• EXERCISE DESCRIPTION: Transcribe word for word the lines below from the line with "total quantity: 355 -> 510" through the line with "total: 8007.43 -> 11008.67", ends included.

= Beginning of Section =

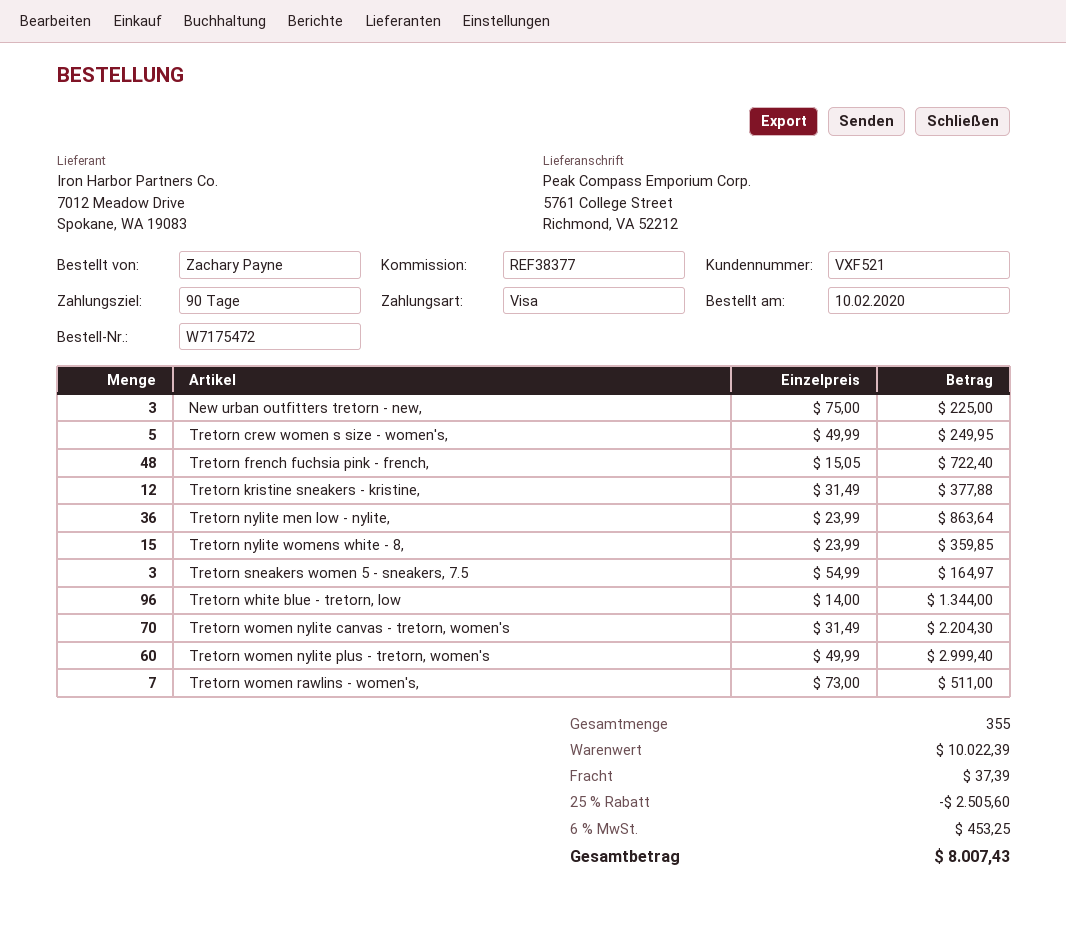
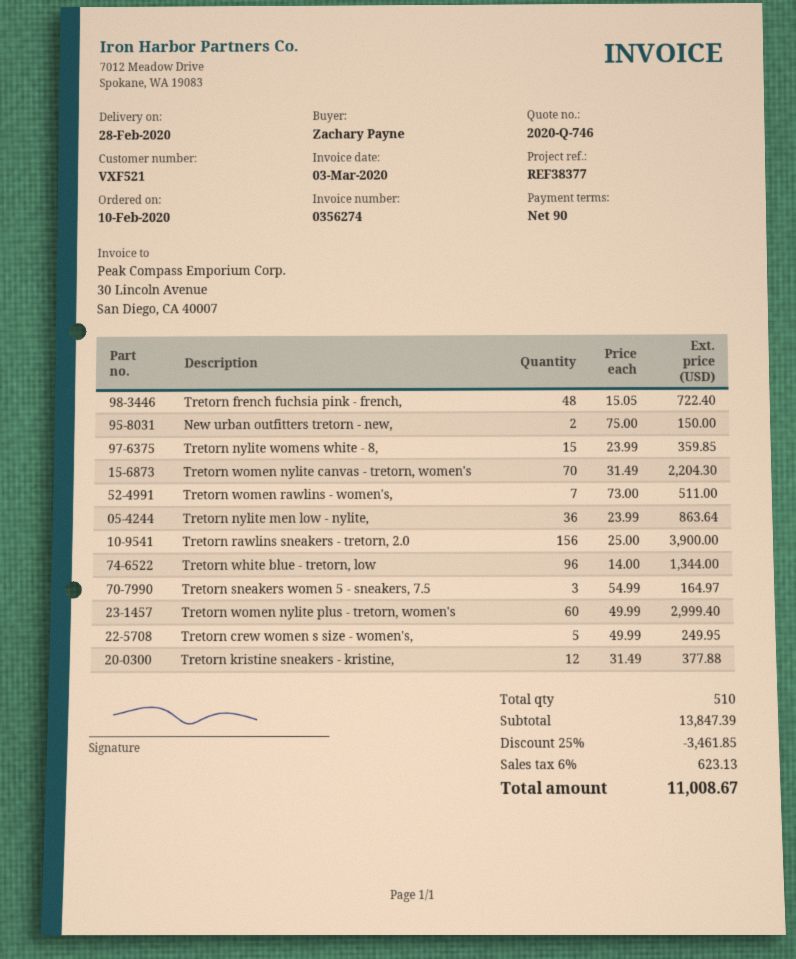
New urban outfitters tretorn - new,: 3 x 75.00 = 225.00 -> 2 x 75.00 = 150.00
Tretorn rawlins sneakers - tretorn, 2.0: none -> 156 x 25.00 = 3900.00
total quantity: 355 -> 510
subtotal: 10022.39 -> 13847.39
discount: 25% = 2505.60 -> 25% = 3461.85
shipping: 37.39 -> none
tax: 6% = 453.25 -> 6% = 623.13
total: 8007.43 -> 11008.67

= End of Section =
= Beginning of Section =

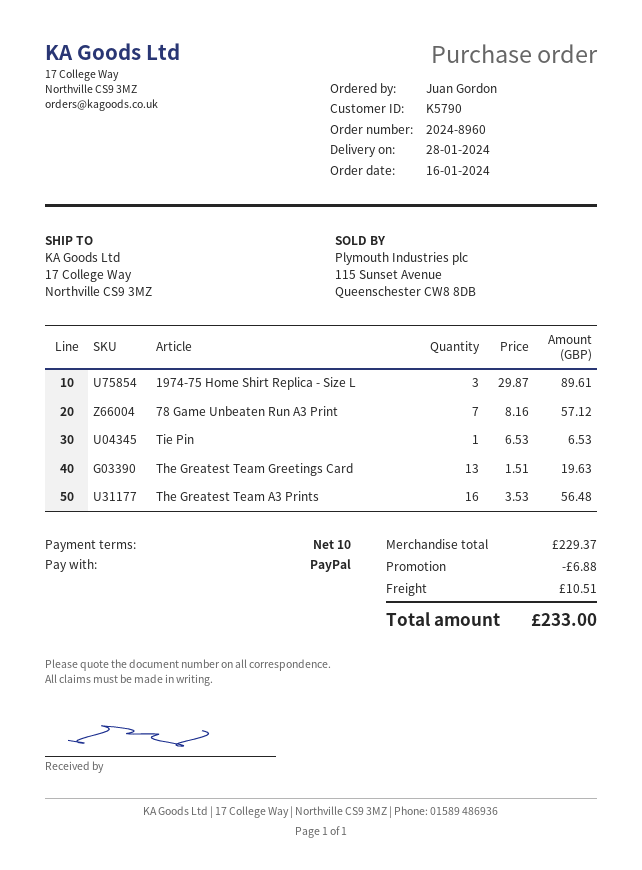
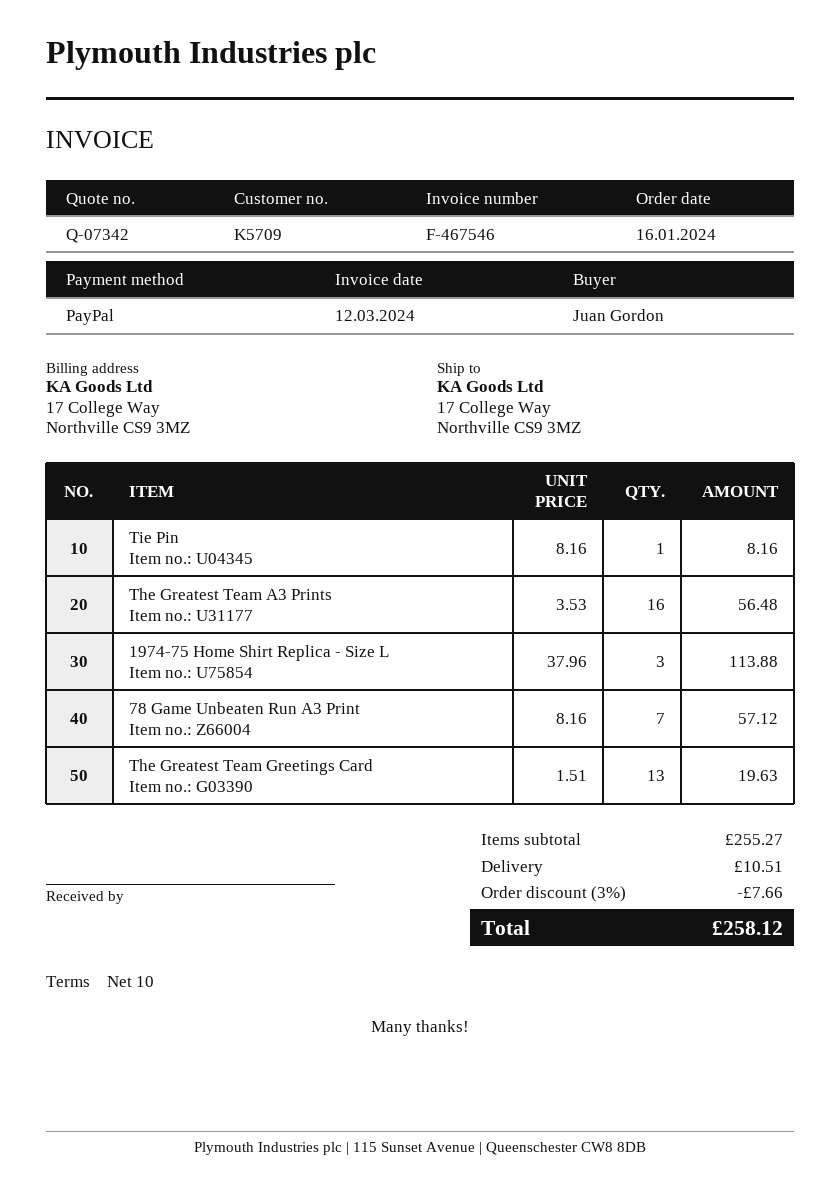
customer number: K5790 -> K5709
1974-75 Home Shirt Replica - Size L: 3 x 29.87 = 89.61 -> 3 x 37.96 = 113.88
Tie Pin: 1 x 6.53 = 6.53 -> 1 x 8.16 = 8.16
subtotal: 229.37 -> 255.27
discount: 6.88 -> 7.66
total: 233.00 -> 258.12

= End of Section =
= Beginning of Section =

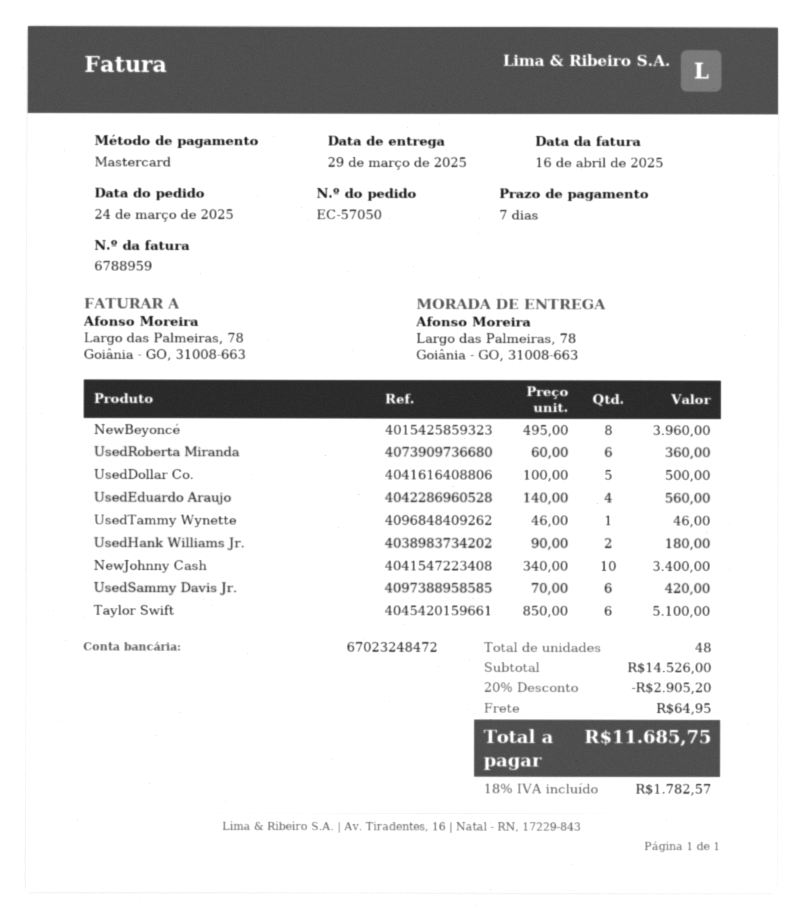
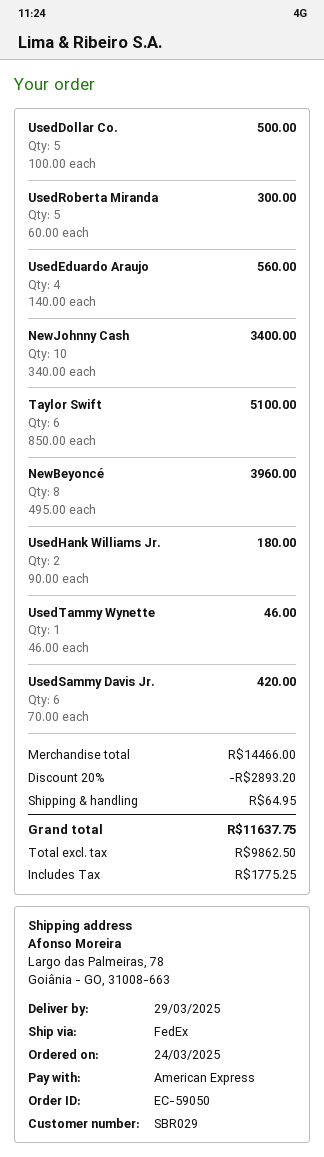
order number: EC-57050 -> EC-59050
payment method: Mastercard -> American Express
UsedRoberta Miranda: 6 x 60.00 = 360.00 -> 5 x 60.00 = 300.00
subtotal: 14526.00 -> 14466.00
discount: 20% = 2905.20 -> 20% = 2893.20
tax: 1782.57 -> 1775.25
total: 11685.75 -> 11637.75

= End of Section =

• YOUR RESPONSE:
total quantity: 355 -> 510
subtotal: 10022.39 -> 13847.39
discount: 25% = 2505.60 -> 25% = 3461.85
shipping: 37.39 -> none
tax: 6% = 453.25 -> 6% = 623.13
total: 8007.43 -> 11008.67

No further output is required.